La pratique la plus dévastatrice reste néanmoins le
"finning",
qui consiste à ne garder que les nageoires de requin avant de relâcher le reste des carcasses à la mer. Les ailerons font en effet l'objet d'un fort commerce en Asie et se vendent entre 300 et 500 euros le kilo selon leur qualité. Une fois séchées et traitées pour la commercialisation, ces nageoires ne représentent plus que 1% du poids total du requin. On imagine l'immense gâchis quand tout le reste est rejeté à la mer.
Un risque de "famine sous-marine"Pourtant ces ailerons, servis en soupe, n'ont pas vraiment de goût.

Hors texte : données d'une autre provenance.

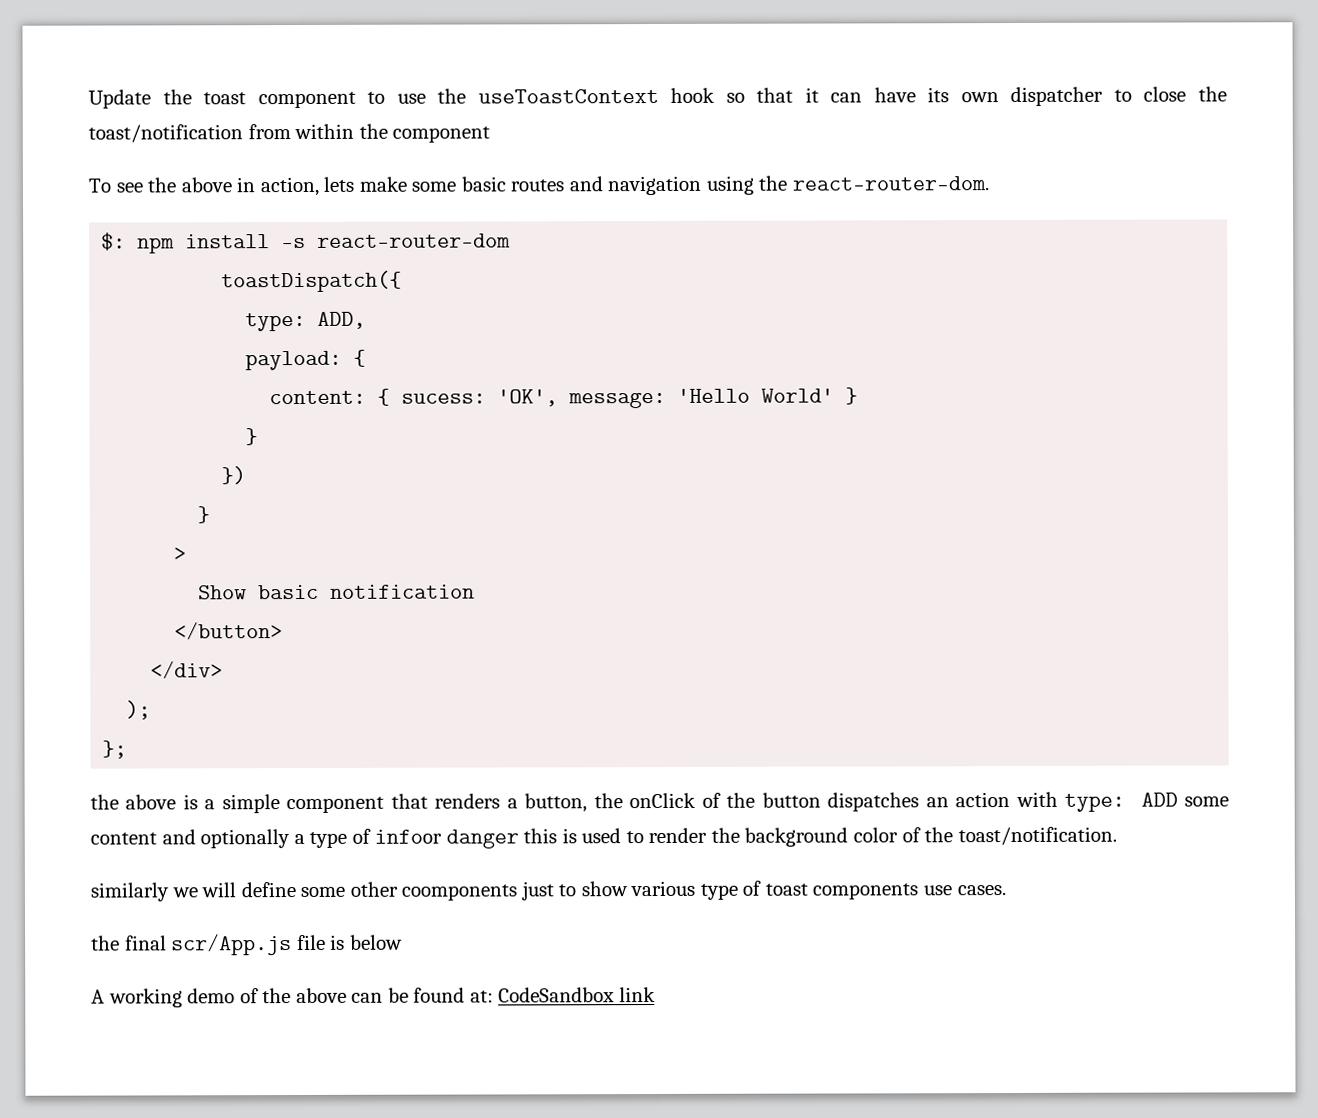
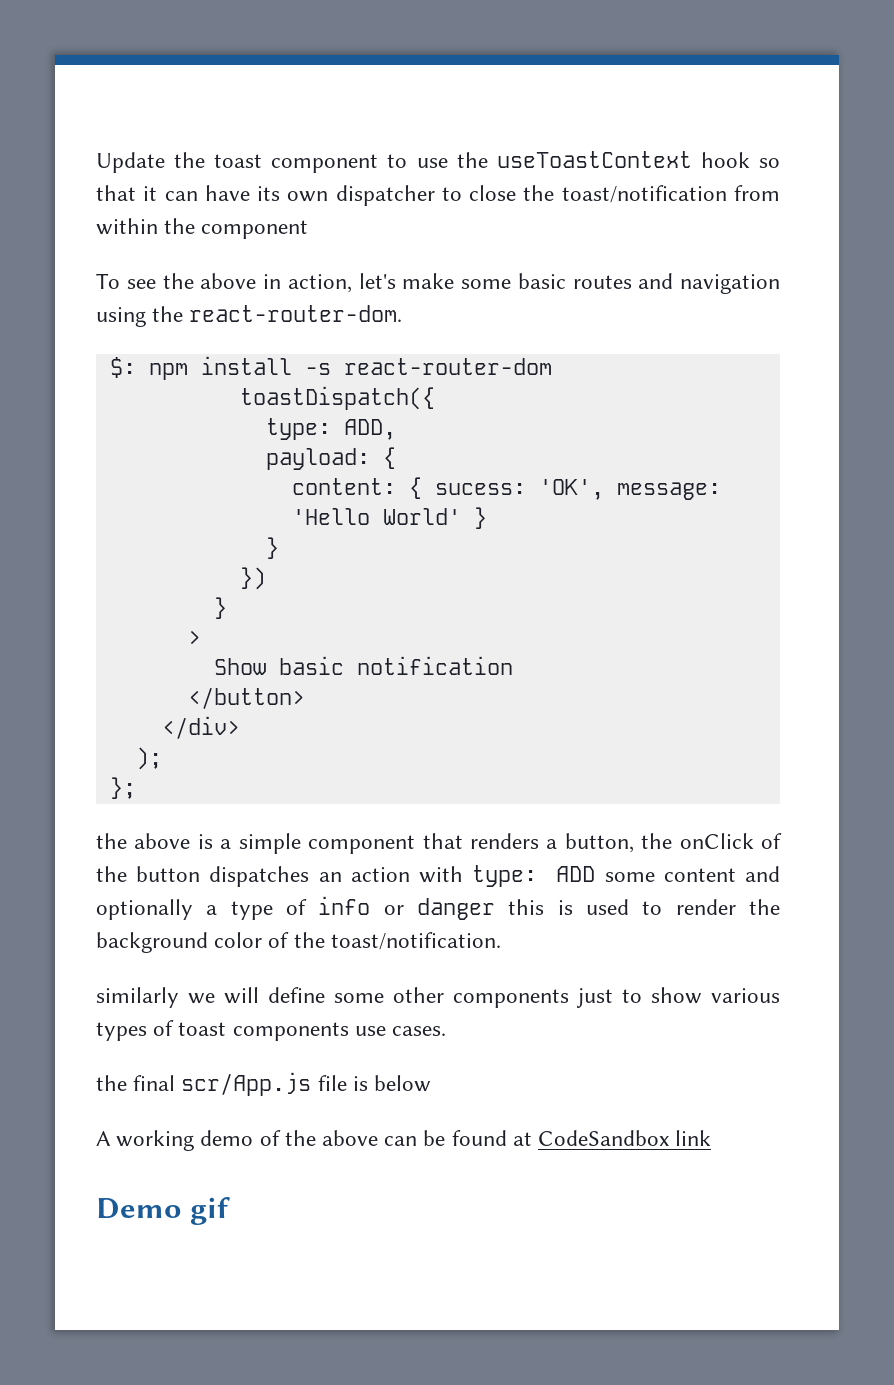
- To see the above in action, lets make some basic routes and navigation using the react-router-dom.
+ To see the above in action, let's make some basic routes and navigation using the react-router-dom.
- the above is a simple component that renders a button, the onClick of the button dispatches an action with type: ADD some content and optionally a type of infoor danger this is used to render the background color of the toast/notification.
+ the above is a simple component that renders a button, the onClick of the button dispatches an action with type: ADD some content and optionally a type of info or danger this is used to render the background color of the toast/notification.
- similarly we will define some other coomponents just to show various type of toast components use cases.
+ similarly we will define some other components just to show various types of toast components use cases.
- A working demo of the above can be found at: CodeSandbox link
+ A working demo of the above can be found at CodeSandbox link
+ Demo gif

Ils offrent à la place une consistance appréciée de nombreux gourmets asiatiques : à la fois tendre et croquante. Face au massacre, des industriels japonais ont tout de même eu l'idée de mettre au point
"une sorte de surimi d'aileron", comme l'appelle Bernard Seret, fabriqué à partir d'autres parties du requin. Cela réduit considérablement le gaspillage mais n'a pour l'instant pas séduit les consommateurs.
Or, si cette surpêche est catastrophique pour les requins, la menace qui plane sur eux n'est pas sans conséquences pour l'homme. Loin de pouvoir se réjouir de subir moins d'attaques, les espèces pêchées n'étant de toute façon en général pas dangereuses, l'homme risque un effet pervers de dégringolade en
cascade. Dans son article publié en 2001 intitulé
"fishing down the food web", le chercheur français Daniel Pauly a expliqué que la disparition des super-prédateurs gonflerait brusquement la population d'espèces intermédiaires. Celles-ci se mettraient alors à ravager leurs réserves de nourriture au point de déclencher une véritable famine sous-marine.
Après la disparition de poissons comme le thon, il ne resterait rapidement que de petites espèces sans intérêt commercial ou nutritif pour l'homme. Cette situation existe déjà au large de certaines côtes de la Namibie où les eaux sont saturées de planctons sans que cela ne favorise l'implantation de nouveaux poissons. Afin d’éviter de telles catastrophes et d'aider à établir des quotas et des méthodes de pêches qui garantissent le renouvellement des stocks de requins, Bernard Seret suggère ainsi une visite sur
le site internet de Shark Alliance, une ONG qui s'efforce de peser sur les décisions prises à Bruxelles en matière de pêche.